- _WHAT THIS TASK INVOLVES_
Go through the records and count the lines where the string "people" occurs. Reply with the number only.

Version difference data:
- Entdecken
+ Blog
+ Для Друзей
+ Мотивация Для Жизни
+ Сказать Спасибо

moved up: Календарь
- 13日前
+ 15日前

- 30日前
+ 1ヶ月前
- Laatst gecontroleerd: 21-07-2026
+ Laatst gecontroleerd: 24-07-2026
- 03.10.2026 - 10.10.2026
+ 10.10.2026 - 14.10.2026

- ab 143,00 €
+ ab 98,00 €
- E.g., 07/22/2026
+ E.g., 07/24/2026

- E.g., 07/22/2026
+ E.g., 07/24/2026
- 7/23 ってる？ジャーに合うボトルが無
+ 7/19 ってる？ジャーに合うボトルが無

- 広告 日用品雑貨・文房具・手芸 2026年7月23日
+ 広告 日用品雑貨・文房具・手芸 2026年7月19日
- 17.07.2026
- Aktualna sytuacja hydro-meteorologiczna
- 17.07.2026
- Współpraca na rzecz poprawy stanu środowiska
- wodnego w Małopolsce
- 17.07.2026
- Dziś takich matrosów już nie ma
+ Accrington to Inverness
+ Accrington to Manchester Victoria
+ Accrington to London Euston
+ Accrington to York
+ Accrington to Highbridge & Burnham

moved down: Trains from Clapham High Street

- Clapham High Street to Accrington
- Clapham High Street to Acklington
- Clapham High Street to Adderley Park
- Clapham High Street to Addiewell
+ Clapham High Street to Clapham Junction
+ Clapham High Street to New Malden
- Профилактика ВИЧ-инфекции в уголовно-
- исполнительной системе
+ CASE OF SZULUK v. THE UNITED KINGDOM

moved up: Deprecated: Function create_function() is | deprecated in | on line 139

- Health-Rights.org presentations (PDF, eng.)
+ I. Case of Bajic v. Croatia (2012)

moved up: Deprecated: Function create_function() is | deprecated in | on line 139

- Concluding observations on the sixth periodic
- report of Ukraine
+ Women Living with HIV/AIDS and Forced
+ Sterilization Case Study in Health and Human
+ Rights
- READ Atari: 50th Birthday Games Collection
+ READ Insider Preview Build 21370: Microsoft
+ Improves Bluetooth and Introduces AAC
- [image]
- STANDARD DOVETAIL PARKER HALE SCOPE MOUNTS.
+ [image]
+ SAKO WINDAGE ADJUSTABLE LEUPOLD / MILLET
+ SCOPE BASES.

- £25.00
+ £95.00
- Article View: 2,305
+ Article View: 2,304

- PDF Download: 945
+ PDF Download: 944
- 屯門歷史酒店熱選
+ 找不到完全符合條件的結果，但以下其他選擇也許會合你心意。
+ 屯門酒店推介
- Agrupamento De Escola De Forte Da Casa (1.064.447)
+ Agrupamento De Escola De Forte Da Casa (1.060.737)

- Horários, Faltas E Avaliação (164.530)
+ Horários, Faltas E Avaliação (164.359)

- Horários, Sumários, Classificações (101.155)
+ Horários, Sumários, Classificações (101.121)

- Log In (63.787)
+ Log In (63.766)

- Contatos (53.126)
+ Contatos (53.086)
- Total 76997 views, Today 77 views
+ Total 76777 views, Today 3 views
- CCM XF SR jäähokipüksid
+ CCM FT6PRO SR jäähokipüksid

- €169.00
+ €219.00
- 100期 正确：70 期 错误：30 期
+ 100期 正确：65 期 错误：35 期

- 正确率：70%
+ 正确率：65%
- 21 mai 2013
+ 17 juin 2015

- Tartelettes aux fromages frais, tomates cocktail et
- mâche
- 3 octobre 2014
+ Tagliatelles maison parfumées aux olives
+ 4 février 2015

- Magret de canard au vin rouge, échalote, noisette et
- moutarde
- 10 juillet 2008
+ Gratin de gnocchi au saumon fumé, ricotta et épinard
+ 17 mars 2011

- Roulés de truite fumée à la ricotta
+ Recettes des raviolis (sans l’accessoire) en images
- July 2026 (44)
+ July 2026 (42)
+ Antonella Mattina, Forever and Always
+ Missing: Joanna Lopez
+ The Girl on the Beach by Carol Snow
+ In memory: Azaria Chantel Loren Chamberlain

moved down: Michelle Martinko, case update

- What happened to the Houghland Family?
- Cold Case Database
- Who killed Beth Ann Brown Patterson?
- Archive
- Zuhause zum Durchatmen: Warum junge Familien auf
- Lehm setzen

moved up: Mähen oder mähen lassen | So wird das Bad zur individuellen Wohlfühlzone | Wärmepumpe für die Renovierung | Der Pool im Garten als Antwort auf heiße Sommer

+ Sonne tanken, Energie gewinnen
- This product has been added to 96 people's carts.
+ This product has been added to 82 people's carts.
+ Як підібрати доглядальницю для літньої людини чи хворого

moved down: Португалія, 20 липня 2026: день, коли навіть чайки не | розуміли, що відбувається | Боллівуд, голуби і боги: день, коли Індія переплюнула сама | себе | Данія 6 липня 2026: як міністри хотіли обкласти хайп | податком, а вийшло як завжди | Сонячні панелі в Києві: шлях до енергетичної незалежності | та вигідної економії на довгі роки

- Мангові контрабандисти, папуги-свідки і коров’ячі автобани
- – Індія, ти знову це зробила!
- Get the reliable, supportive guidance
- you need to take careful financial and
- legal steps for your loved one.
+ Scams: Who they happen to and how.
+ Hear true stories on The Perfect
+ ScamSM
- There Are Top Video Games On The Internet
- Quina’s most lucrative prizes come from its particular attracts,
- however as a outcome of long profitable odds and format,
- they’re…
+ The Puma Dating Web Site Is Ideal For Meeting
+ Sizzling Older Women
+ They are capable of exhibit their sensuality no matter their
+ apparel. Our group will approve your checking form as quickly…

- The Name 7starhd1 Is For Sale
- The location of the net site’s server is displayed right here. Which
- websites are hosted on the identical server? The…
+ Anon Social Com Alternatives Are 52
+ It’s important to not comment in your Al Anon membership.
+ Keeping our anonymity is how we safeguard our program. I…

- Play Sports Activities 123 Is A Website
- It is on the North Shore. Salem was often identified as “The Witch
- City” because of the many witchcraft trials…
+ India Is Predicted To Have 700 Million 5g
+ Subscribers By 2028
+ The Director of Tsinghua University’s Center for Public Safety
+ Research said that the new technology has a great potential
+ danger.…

- _OUTPUT_
2